Articles - R Graphics Essentials

Plot Two Continuous Variables: Scatter Graph and Alternatives

  |   603  |  Comments (3)  |  R Graphics Essentials

Scatter plots are used to display the relationship between two continuous variables x and y. In this article, we’ll start by showing how to create beautiful scatter plots in R.

We’ll use helper functions in the ggpubr R package to display automatically the correlation coefficient and the significance level on the plot.

We’ll also describe how to color points by groups and to add concentration ellipses around each group. Additionally, we’ll show how to create bubble charts, as well as, how to add marginal plots (histogram, density or box plot) to a scatter plot.

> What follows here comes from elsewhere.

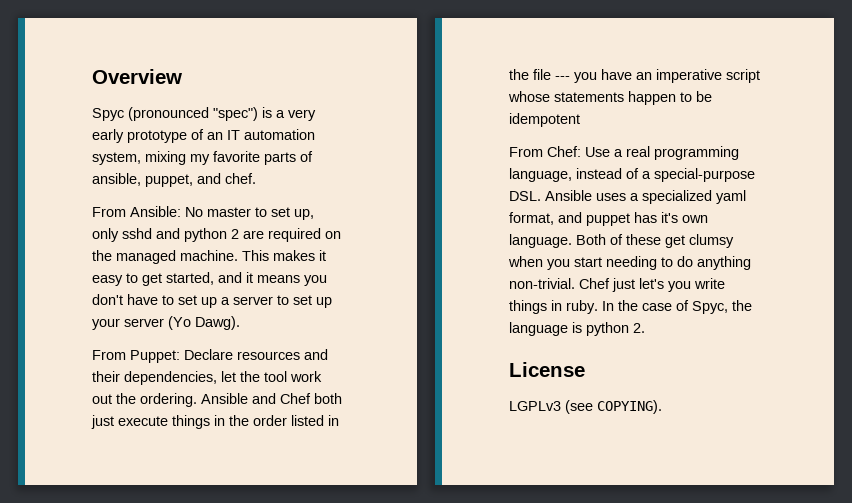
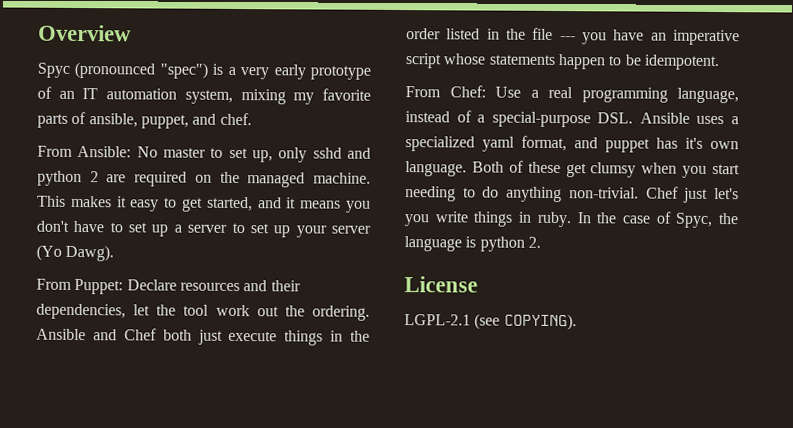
[509,113,580,127] idempotent -> [643,54,720,71] idempotent.
[509,401,561,411] LGPLv3 -> [404,314,471,326] LGPL-2.1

We continue by showing show some alternatives to the standard scatter plots, including rectangular binning, hexagonal binning and 2d density estimation. These plot types are useful in a situation where you have a large data set containing thousands of records.

R codes for zooming, in a scatter plot, are also provided. Finally, you’ll learn how to add fitted regression trend lines and equations to a scatter graph.

Contents:


Prerequisites

  1. Install cowplot package. Used to arrange multiple plots. Will be used here to create a scatter plot with marginal density plots. Install the latest developmental version as follow:
devtools::install_github("wilkelab/cowplot")
  1. Install ggpmisc for adding the equation of a fitted regression line on a scatter plot:
install.packages("ggpmisc")
  1. Load required packages and set ggplot themes:
  • Load ggplot2 and ggpubr R packages
  • Set the default theme to theme_minimal() [in ggplot2]
library(ggplot2)
library(ggpubr)
theme_set(
  theme_minimal() +
    theme(legend.position = "top")
  )
  1. Prepare demo data sets:

Dataset: mtcars. The variable cyl is used as grouping variable.

# Load data
data("mtcars")
df <- mtcars
# Convert cyl as a grouping variable
df$cyl <- as.factor(df$cyl)
# Inspect the data
head(df[, c("wt", "mpg", "cyl", "qsec")], 4)
##                  wt  mpg cyl qsec
## Mazda RX4      2.62 21.0   6 16.5
## Mazda RX4 Wag  2.88 21.0   6 17.0
## Datsun 710     2.32 22.8   4 18.6
## Hornet 4 Drive 3.21 21.4   6 19.4

Basic scatter plots

Key functions:

  • geom_point(): Create scatter plots. Key arguments: color, size and shape to change point color, size and shape.
  • geom_smooth(): Add smoothed conditional means / regression line. Key arguments:
    • color, size and linetype: Change the line color, size and type.
    • fill: Change the fill color of the confidence region.
b <- ggplot(df, aes(x = wt, y = mpg))
# Scatter plot with regression line
b + geom_point()+
  geom_smooth(method = "lm") 
     
# Add a loess smoothed fit curve
b + geom_point()+
  geom_smooth(method = "loess") 

To remove the confidence region around the regression line, specify the argument se = FALSE in the function geom_smooth().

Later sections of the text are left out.